Having someone try to fly a plane straight into your face is one of those events that really focuses the mind. Several thoughts went through my head all at once. The loudest one was "oh shit oh shit I'm going to die."

Beyond that, I managed to quickly assess the situation. First, I knew that if they wanted me dead, I was dead. They were bigger and faster than I was, and their pilot was clearly more skilled than me. My only hope was that they didn't want me dead, just scared. Second, I knew that if we did hit each other, I'd definitely come off worse, but they wouldn't come out of it smelling like roses either. That definitely added credence to the "just wanting me scared" theory.

I decided to play it cool. As cool as I could when someone might be trying to kill me. I didn't try to evade at all. I just kept flying straight at them, waiting for them to flinch, like an aeronautic game of chicken. I wore my best poker face, trying to give them the impression that this was the sort of thing I did every day. I didn't even know if they could see my face, but concentrating on looking calm helped keep me feeling calm.

We got closer and closer. 600 feet. 500 feet. 400 feet. Time was going in slow motion at this point. 300 feet. I was starting to worry that they weren't going to budge when suddenly they pulled up. I offered a silent thank you to any deity that happened to be listening. That gave me the chance to land unmolested. I decided that a field in one of the neighboring farms -- one of the ones that had been hit by the weevils -- would work as a makeshift landing strip, and headed down.

I was a little bruised and battered from the unconventional landing, but I was alive. I contemplated contacting Debbie to let her know, but decided against. If she'd seen what happened, she'd have been in touch with me, and if she hadn't, there was no sense in worrying her just yet.

I walked to the nearest building, looking for someone to apologize to for the ultralight in their field. The hippy organic types probably didn't like that sort of thing. I found the farm's owner, a guy called Pete, carrying a sack of vegetables for their farmshare program.

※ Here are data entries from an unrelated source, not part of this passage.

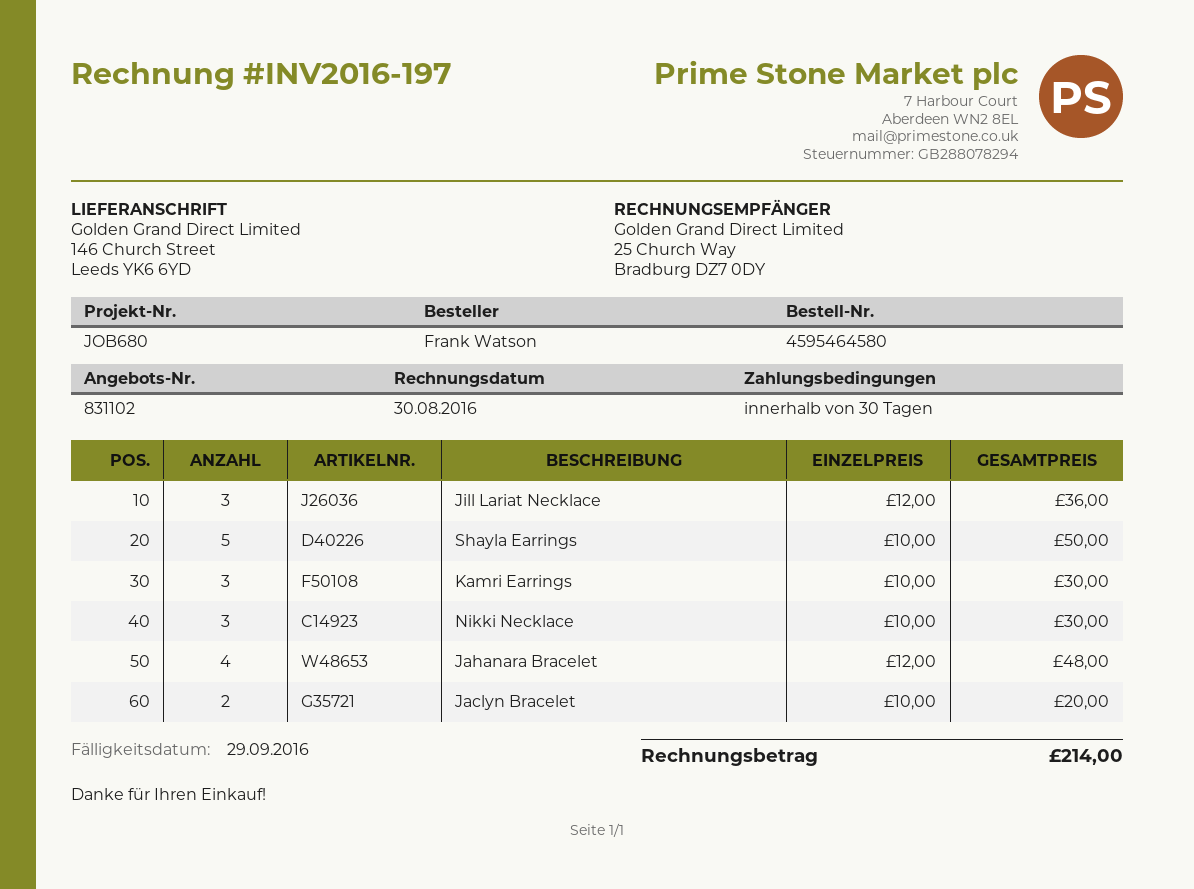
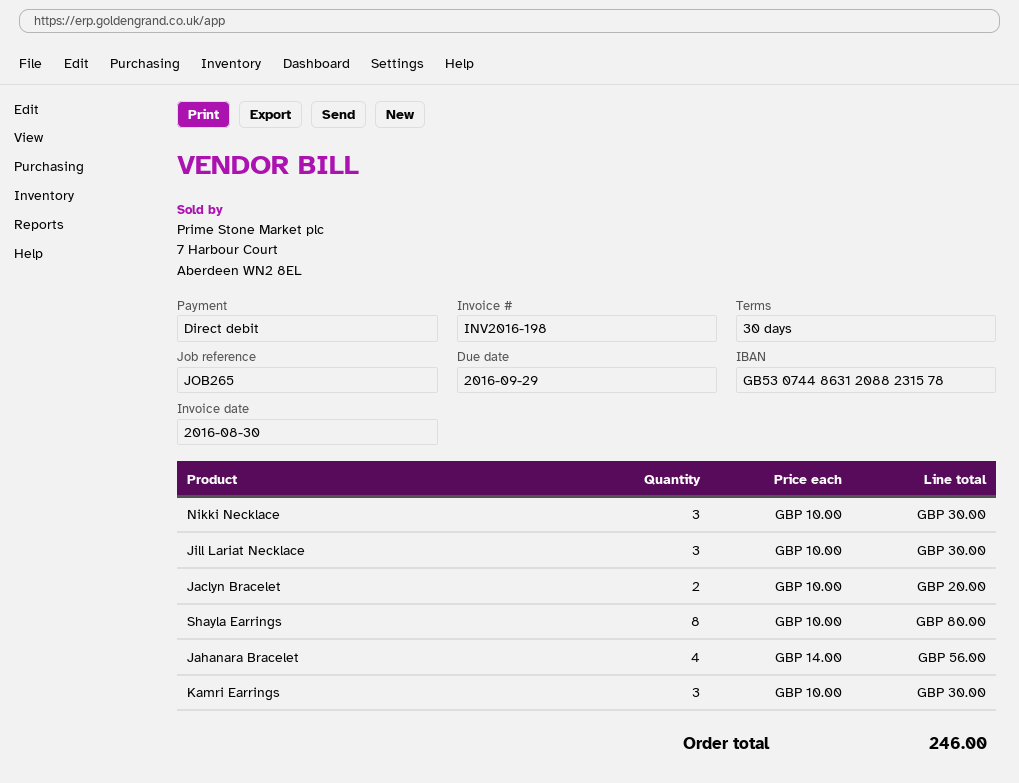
invoice number: INV2016-197 -> INV2016-198
reference: JOB680 -> JOB265
Jill Lariat Necklace: 3 x 12.00 = 36.00 -> 3 x 10.00 = 30.00
Shayla Earrings: 5 x 10.00 = 50.00 -> 8 x 10.00 = 80.00
Jahanara Bracelet: 4 x 12.00 = 48.00 -> 4 x 14.00 = 56.00
total: 214.00 -> 246.00

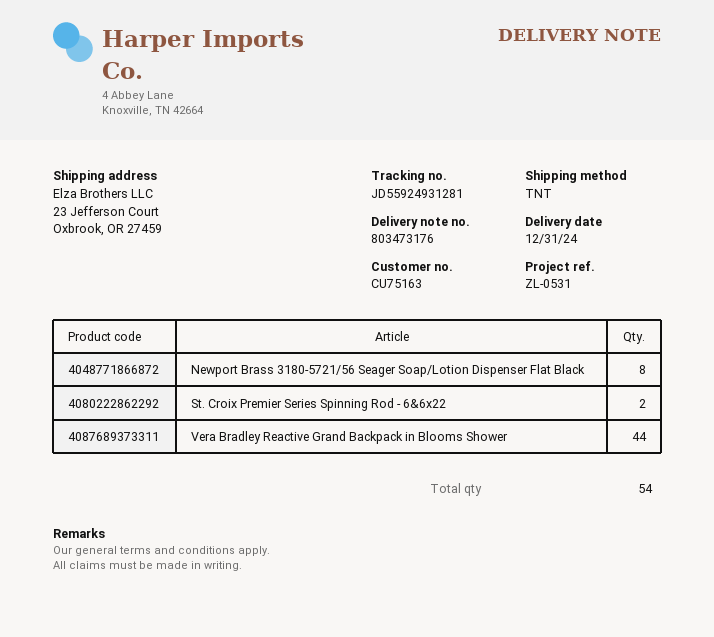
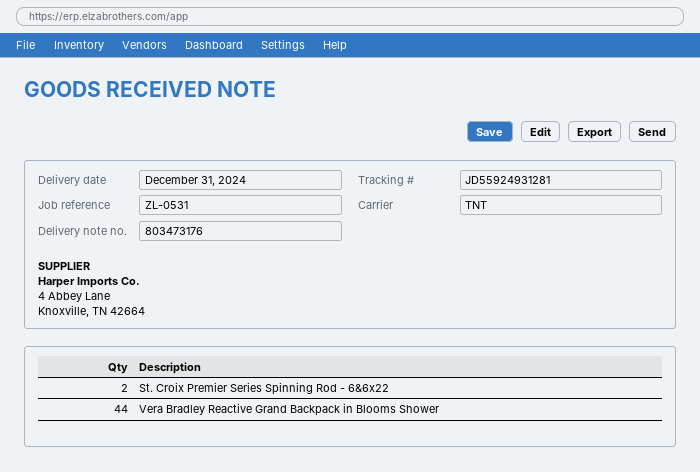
Newport Brass 3180-5721/56 Seager Soap/Lotion Dispenser Flat Black: 8 -> none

He was a little bemused at first as I tried to explain things to him, but he came on side as he began to understand what had happened. I liked him. For a hippy type, he was surprisingly no bullshit. He told me not to worry about the plane and to send someone from GEE over to fetch it whenever we had a chance. He also told me about Agricorp. Apparently, they'd been buying up as many of the local smallholdings as they could and had been exercising some pretty nasty business tactics in doing so. He wasn't sure what they were up to, but was keen on our investigating them.

We made small talk for a while about nothing in particular. The weather. The Pats blowing a 12 point lead to lose to the Dolphins. That sort of thing. I didn't actually care about the Pats -- baseball was my game -- but I was always careful to keep up with the football too because it was so useful for small talk. Finally, I left with samples of soil, dead crops, and dead weevils, and the business card of a definite ally.

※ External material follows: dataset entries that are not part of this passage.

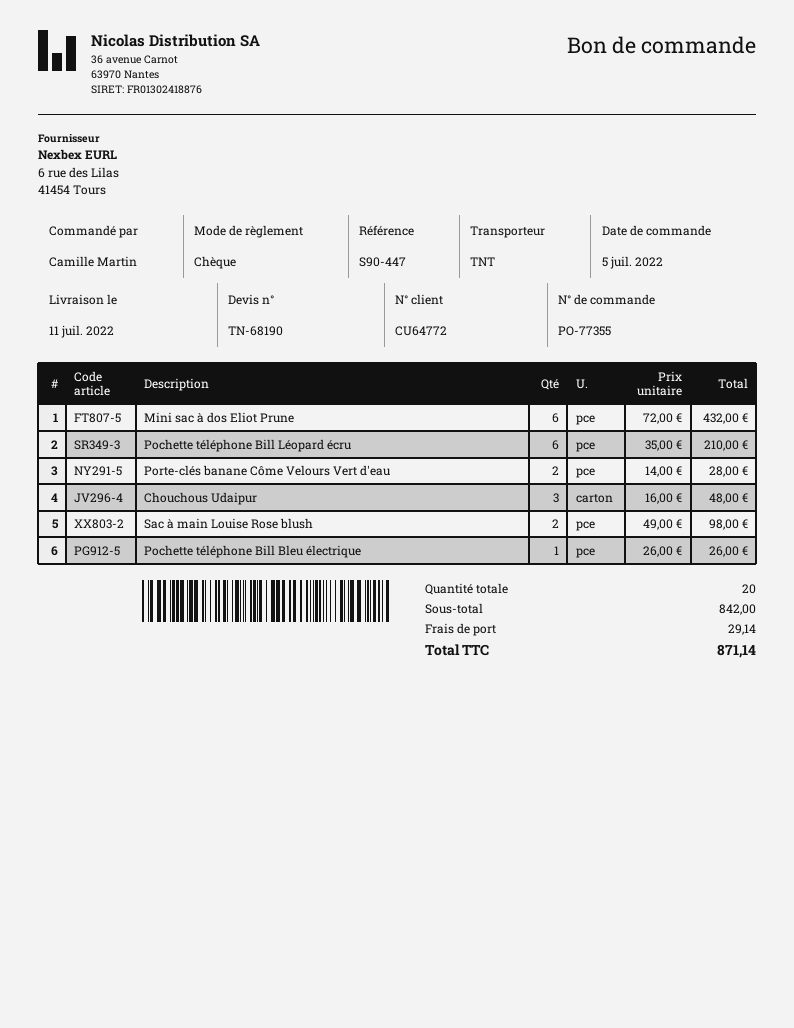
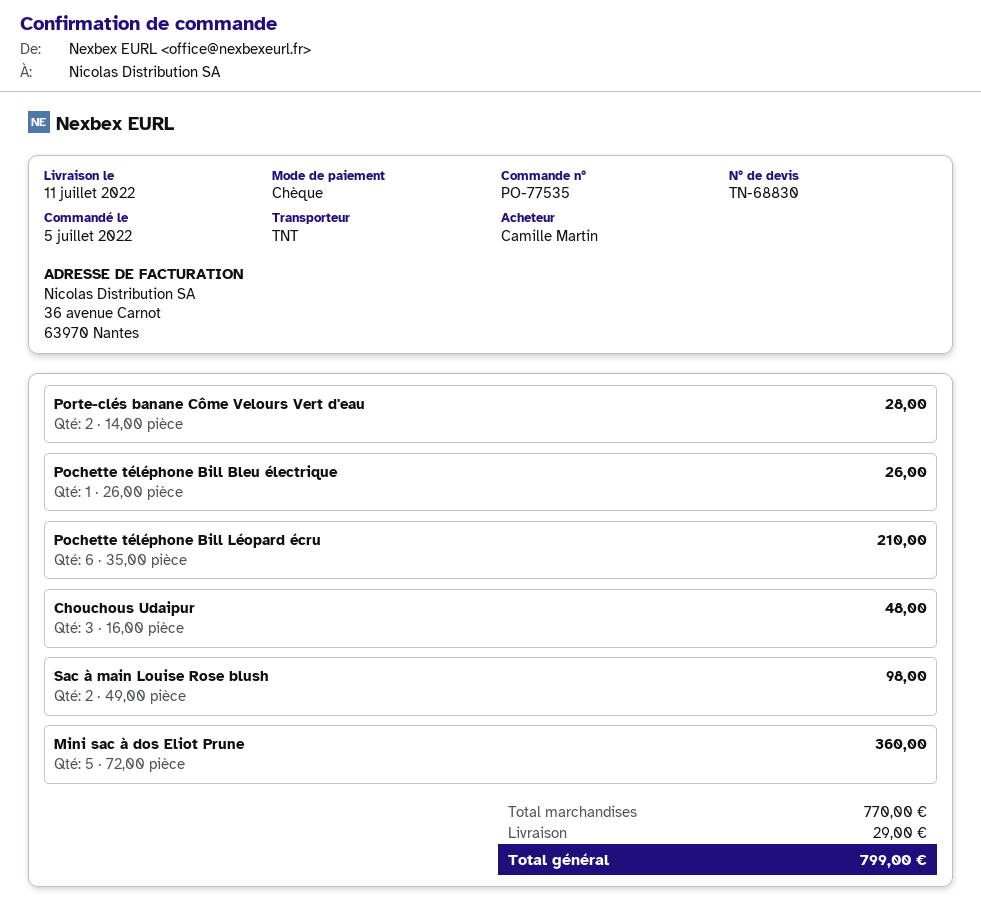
quote number: TN-68190 -> TN-68830
order number: PO-77355 -> PO-77535
Mini sac à dos Eliot Prune: 6 x 72.00 = 432.00 -> 5 x 72.00 = 360.00
subtotal: 842.00 -> 770.00
shipping: 29.14 -> 29.00
total: 871.14 -> 799.00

The next day, back in Boston, I went to the harbor to think. Call me weird, but with all the time I've spent their over the years, I find spending time with that noxious cesspool to be strangely calming. Actually, they've cleaned the place up a lot over the last few years. I still wouldn't drink the water there, but I don't check myself straight into hospital if I accidentally swallow some these days either. The day I knew that we'd won the battle for the harbor was the day I heard that they'd put a visitor's center on Spectacle Island. I guess they leave out the part about underground methane that could blow the place up at any time. Either way, it was the ultimate sign that things were getting cleaner. Coming down here reminded me of my victories and helped clear my head.

I sat there in the company of a roast beef sandwich, a fat seagull, and the wind off the Atlantic and thought about what we'd learned.

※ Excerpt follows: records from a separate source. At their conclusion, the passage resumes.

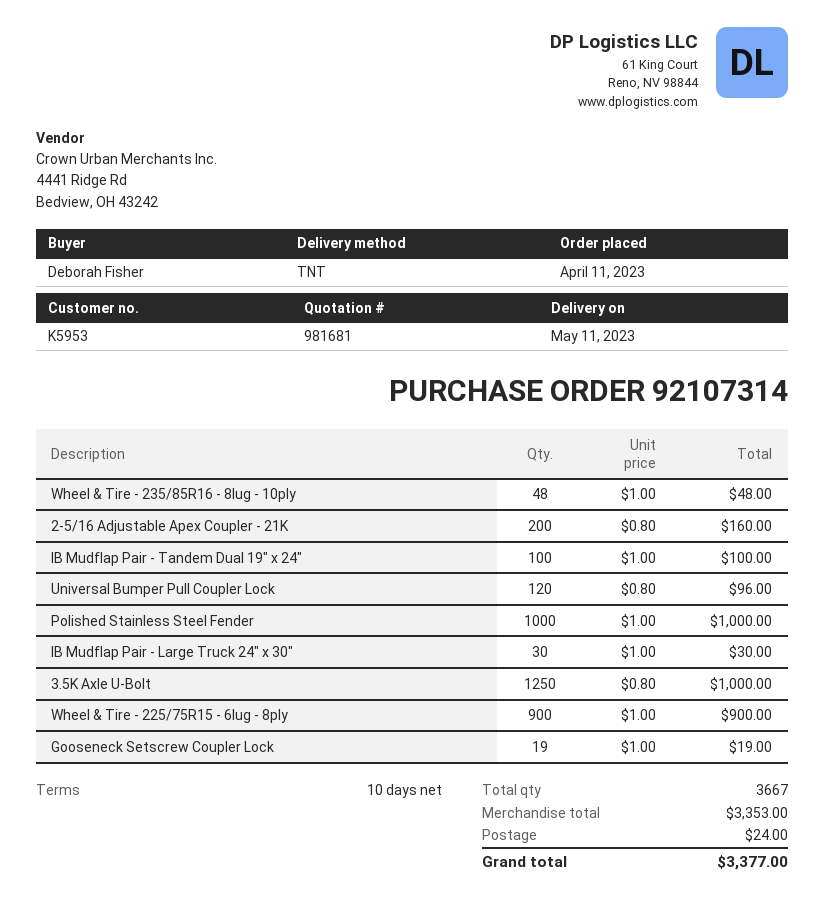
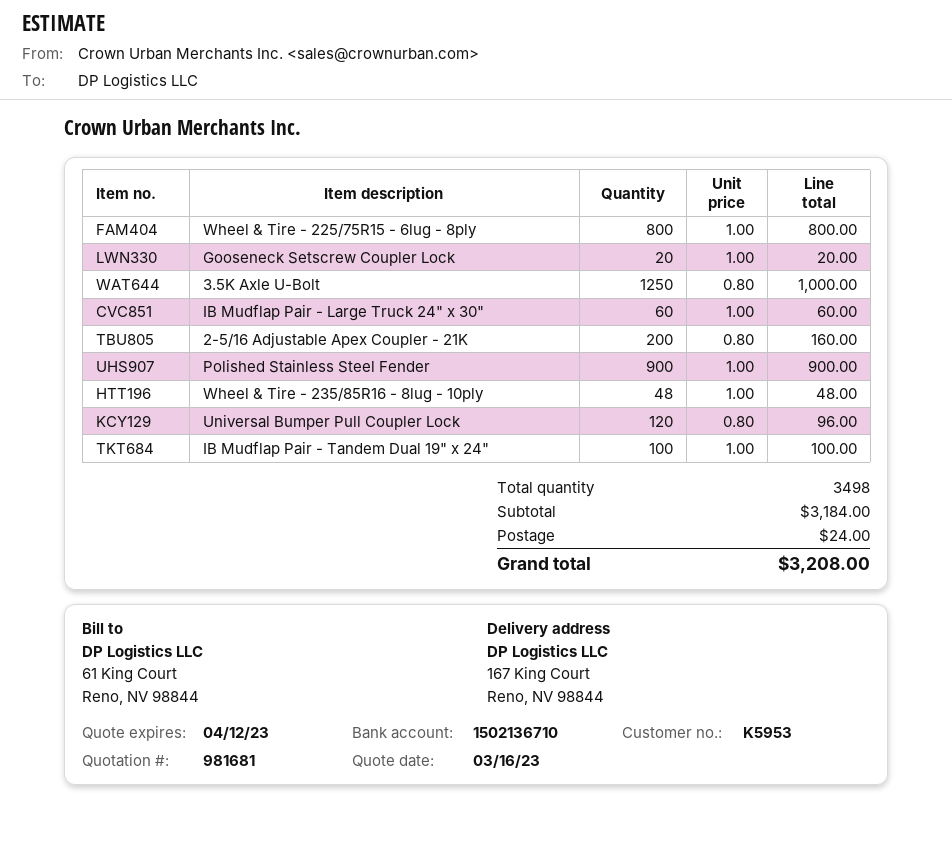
Polished Stainless Steel Fender: 1000 x 1.00 = 1000.00 -> 900 x 1.00 = 900.00
IB Mudflap Pair - Large Truck 24" x 30": 30 x 1.00 = 30.00 -> 60 x 1.00 = 60.00
Wheel & Tire - 225/75R15 - 6lug - 8ply: 900 x 1.00 = 900.00 -> 800 x 1.00 = 800.00
Gooseneck Setscrew Coupler Lock: 19 x 1.00 = 19.00 -> 20 x 1.00 = 20.00
total quantity: 3667 -> 3498
subtotal: 3353.00 -> 3184.00
total: 3377.00 -> 3208.00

1\. The people we were dealing with were assholes. No two ways about it.  
2\. I was still a bigger asshole.  
3\. They'd heard of me. No way they'd have been able to get that plane there so fast if they hadn't been prepared for me showing up.  
4\. They had something to hide.

That was precisely the way I liked things.

I could have been in the lab running soil samples through mass spec and NMR, but I wasn't. That was another part of my role as "senior consultant". It was about passing the torch, letting the younger generation take over, stuff like that. That was fine with me. I liked the ocean more than I liked the lab anyway.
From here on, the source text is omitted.